An exact, complete copy of the entries is needed, with the pictures left out.
═══ RECORDS FOR THE TASK
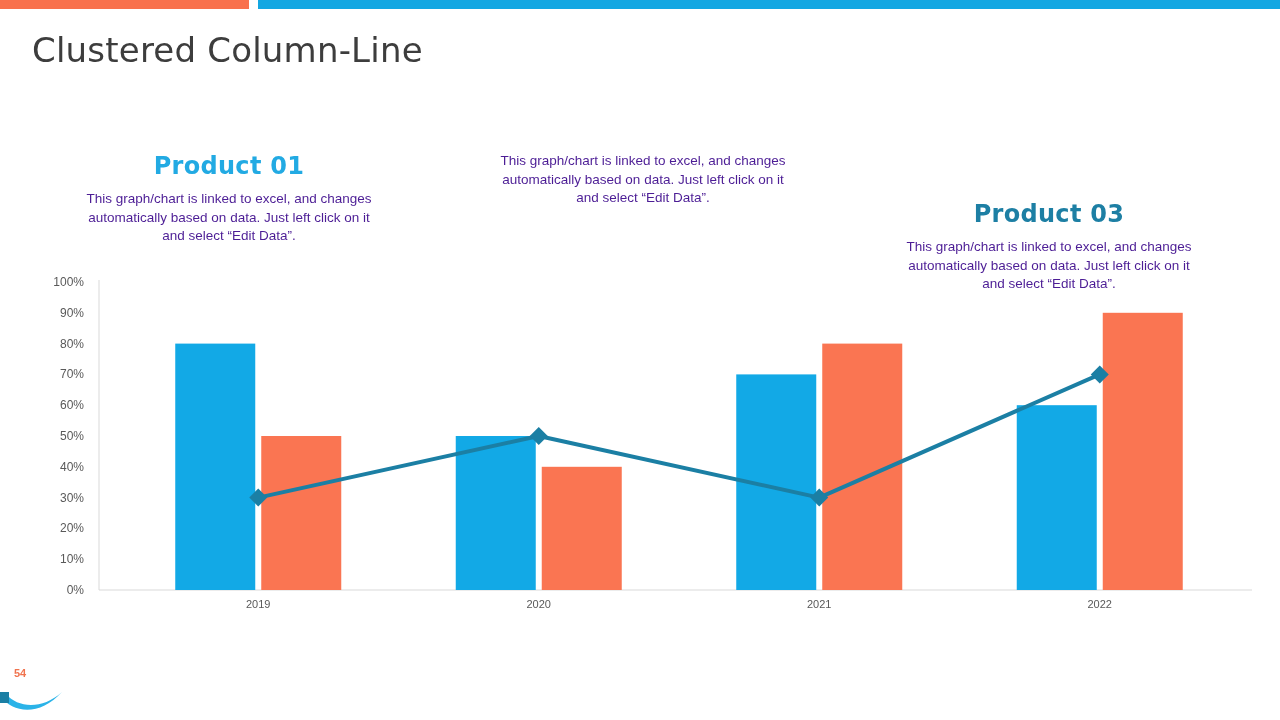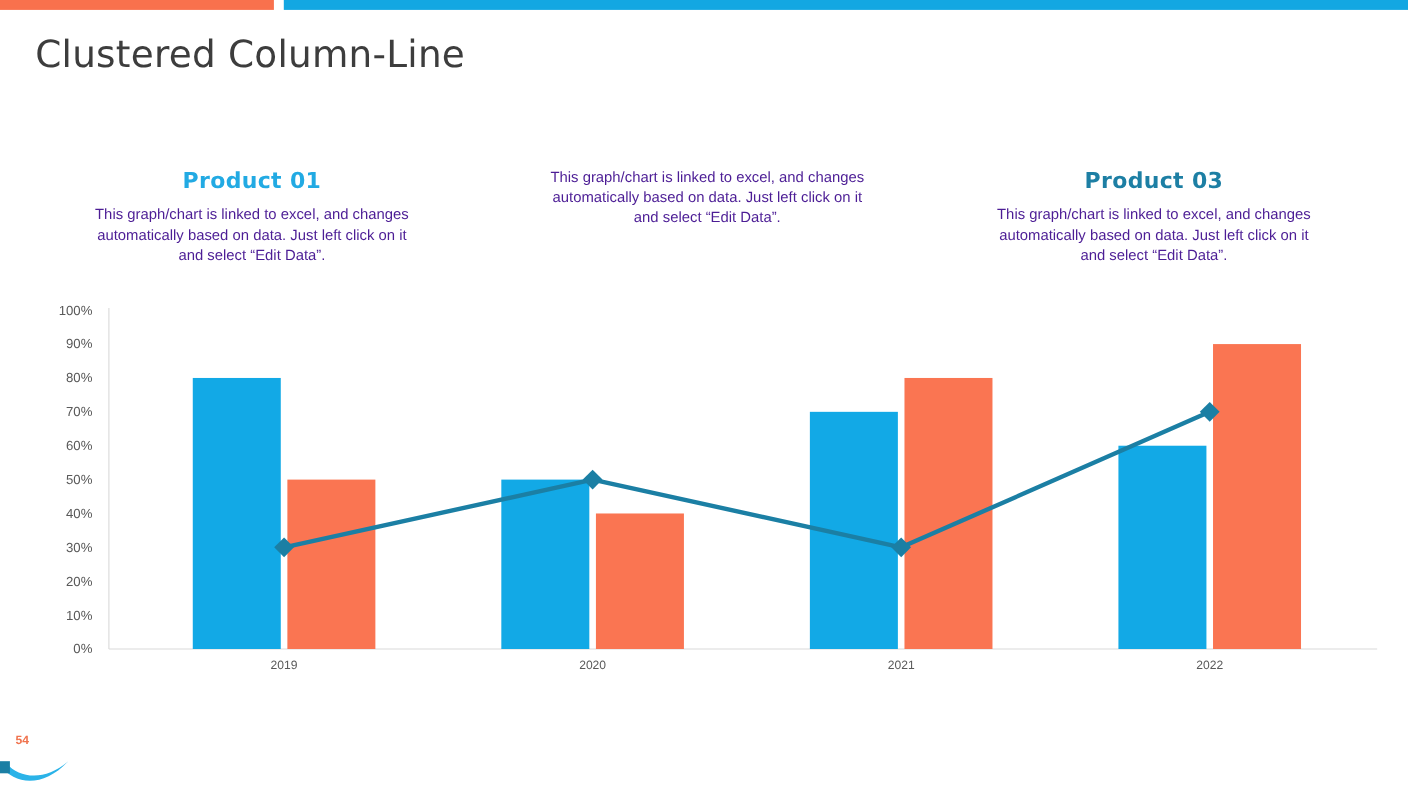--- a/index.html
+++ b/index.html
@@ -61,7 +61,7 @@
   .product.p3 { margin-left: 100px; }
 
   .product-title {
-    font-size: 20px;
+    font-size: 24px;
     font-weight: bold;
     letter-spacing: 0.3px;
     font-family: "DejaVu Sans", sans-serif;

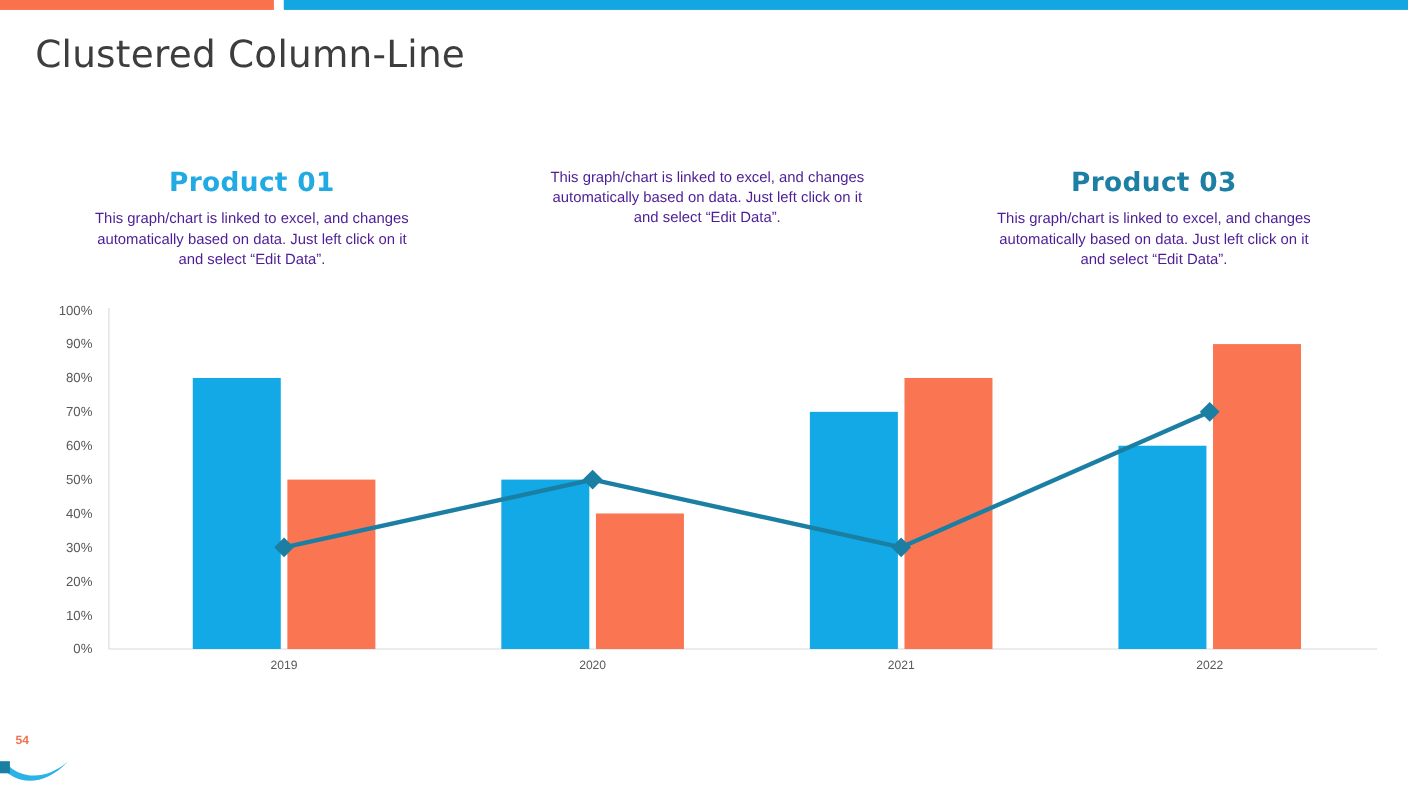--- a/index.html
+++ b/index.html
@@ -58,7 +58,7 @@
   }
   .product.p1 { margin-left: 76px; }
   .product.p2 { margin-left: 108px; }
-  .product.p3 { margin-left: 100px; }
+  .product.p3 { margin-left: 100px; margin-top: 48px; }
 
   .product-title {
     font-size: 24px;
══════
▶ RESULT OF THIS EXERCISE:
--- a/index.html
+++ b/index.html
@@ -61,7 +61,7 @@
   .product.p3 { margin-left: 100px; }
 
   .product-title {
-    font-size: 20px;
+    font-size: 24px;
     font-weight: bold;
     letter-spacing: 0.3px;
     font-family: "DejaVu Sans", sans-serif;

--- a/index.html
+++ b/index.html
@@ -58,7 +58,7 @@
   }
   .product.p1 { margin-left: 76px; }
   .product.p2 { margin-left: 108px; }
-  .product.p3 { margin-left: 100px; }
+  .product.p3 { margin-left: 100px; margin-top: 48px; }
 
   .product-title {
     font-size: 24px;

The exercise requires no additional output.